Common practice period


In the history of European art music, the common practice period is the era of the tonal system. Though it has no exact dates, most features of the common-practice period persisted from the mid- to late baroque period, through the Classical, Romantic and Impressionist periods, from around 1650 to 1900. The period saw considerable stylistic evolution, with some patterns and conventions flourishing and then declining, for example the sonata form. Thus, the dates 1650–1900 are necessarily nebulous and arbitrary borders that depend on context. The most important unifying feature throughout the period is a harmonic language to which modern music theorists can apply Roman numeral chord analysis.

Technical features

Harmony

The harmonic language of this period is known as "common-practice tonality", or sometimes the "tonal system". Common-practice tonality represents a union between harmonic function and counterpoint. In other words, individual melodic lines, when taken together, express harmonic unity and goal-oriented progression. In tonal music, each tone in the diatonic scale functions according to its relationship to the tonic. While diatonicism forms the basis for the tonal system, the system can withstand considerable chromatic alteration without losing its tonal identity.
Throughout the common-practice period, certain harmonic patterns span styles, composers, regions, and epochs. Johann Sebastian Bach and Richard Strauss, for instance, may both write passages that can be analysed according to the progression I-ii-V-I, despite vast differences in style and context. Such harmonic conventions can be distilled into the familiar chord progressions with which musicians analyse and compose tonal music.
Various popular idioms of the twentieth century break down the standardized chord progressions of the common-practice period.
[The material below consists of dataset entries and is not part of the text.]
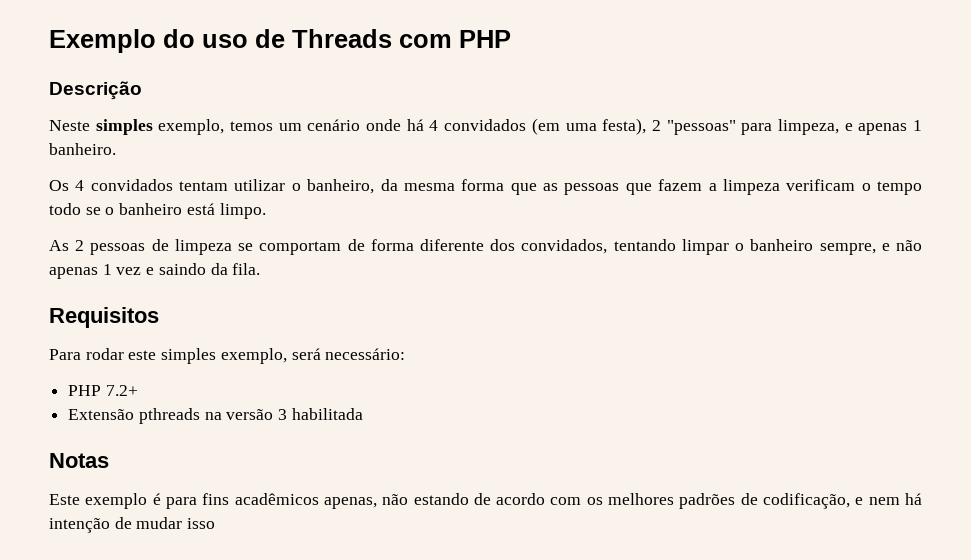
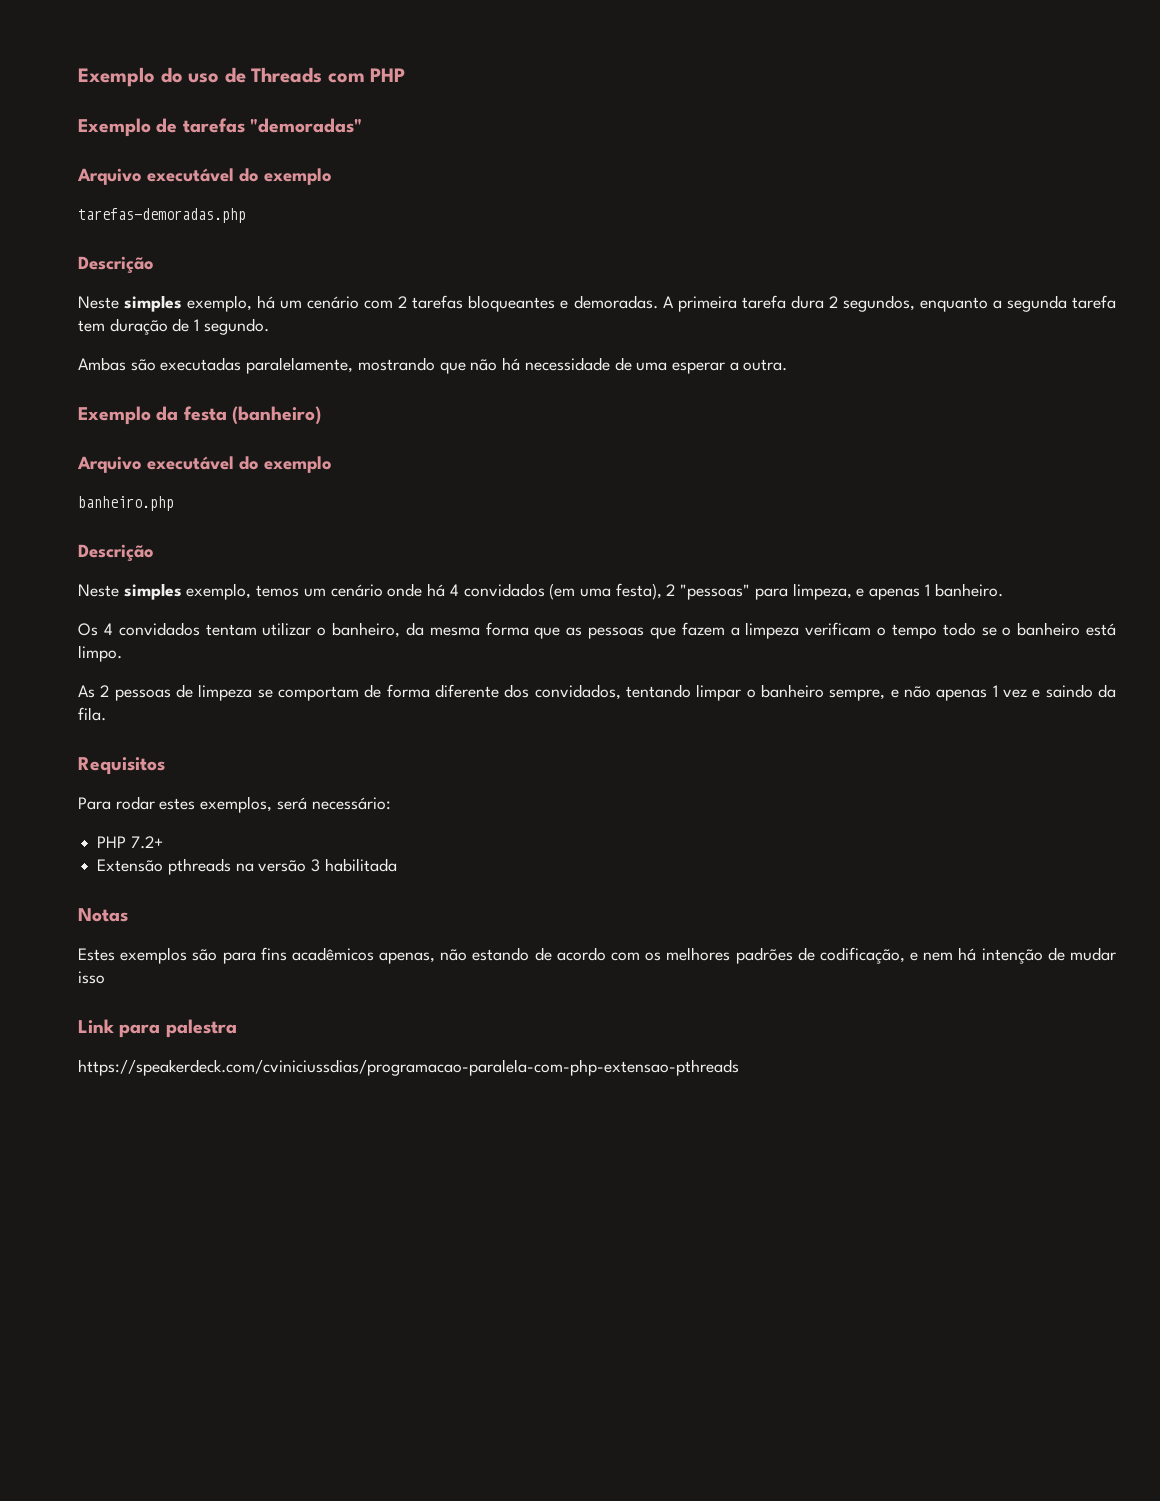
+ Exemplo de tarefas "demoradas"
+ Arquivo executável do exemplo
+ tarefas-demoradas.php
+ Descrição
+ Neste simples exemplo, há um cenário com 2 tarefas bloqueantes e demoradas. A primeira tarefa dura 2 segundos, enquanto a segunda tarefa tem duração de 1 segundo.
+ Ambas são executadas paralelamente, mostrando que não há necessidade de uma esperar a outra.
+ Exemplo da festa (banheiro)
+ Arquivo executável do exemplo
+ banheiro.php
- Para rodar este simples exemplo, será necessário:
+ Para rodar estes exemplos, será necessário:
- Este exemplo é para fins acadêmicos apenas, não estando de acordo com os melhores padrões de codificação, e nem há intenção de mudar isso
+ Estes exemplos são para fins acadêmicos apenas, não estando de acordo com os melhores padrões de codificação, e nem há intenção de mudar isso
+ Link para palestra
+ https://speakerdeck.com/cviniciussdias/programacao-paralela-com-php-extensao-pthreads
While these later styles incorporate many elements of the tonal vocabulary, the function of these elements is not necessarily rooted in classical models of counterpoint and harmonic function. For example, in common-practice harmony, a major triad built on the fifth degree of the scale is unlikely to progress directly to a root position triad built on the fourth degree of the scale, but the reverse of this progression is quite common. By contrast, the V–IV progression is readily acceptable by many other standards; for example, this transition is essential to the "shuffle" blues progression's last line, which has become the orthodox ending for blues progressions at the expense of the original last line .

Rhythm

Coordination of the various parts of a piece of music through an externalized metre is a deeply rooted aspect of common-practice music. Rhythmically, common practice metric structures generally include :
  1. Clearly enunciated or implied pulse at all levels, with the fastest levels rarely being extreme
  2. Metres, or pulse groups, in two-pulse or three-pulse groups, most often two
  3. Metre and pulse groups that, once established, rarely change throughout a section or composition
  4. Synchronous pulse groups on all levels: all pulses on slower levels coincide with strong pulses on faster levels
  5. Consistent tempo throughout a composition or section
  6. Tempo, beat length, and measure length chosen to allow one time signature throughout the piece or section

    Duration

s typically include :
  1. Small or moderate duration complement and range, with one duration predominating in the duration hierarchy, are heard as the basic unit throughout a composition. Exceptions are most frequently extremely long, such as pedal tones; or, if they are short, they generally occur as the rapidly alternating or transient components of trills, tremolos, or other ornaments.
  2. Rhythmic units are based on metric or intrametric patterns, though specific contrametric or extrametric patterns are signatures of certain styles or composers. Triplets and other extrametric patterns are usually heard on levels higher than the basic durational unit or pulse.
  3. Rhythmic gestures of a limited number of rhythmic units, sometimes based on a single or alternating pair.
  4. Thetic, anacrustic, and initial rest rhythmic gestures are used, with anacrustic beginnings and strong endings possibly most frequent and upbeat endings most rare.
  5. Rhythmic gestures are repeated exactly or in variation after contrasting gestures. There may be one rhythmic gesture almost exclusively throughout an entire composition, but complete avoidance of repetition is rare.
  6. Composite rhythms confirm the metre, often in metric or even note patterns identical to the pulse on specific metric level.
Patterns of pitch and duration are of primary importance in common practice melody, while tone quality is of secondary importance. Durations recur and are often periodic; pitches are generally diatonic.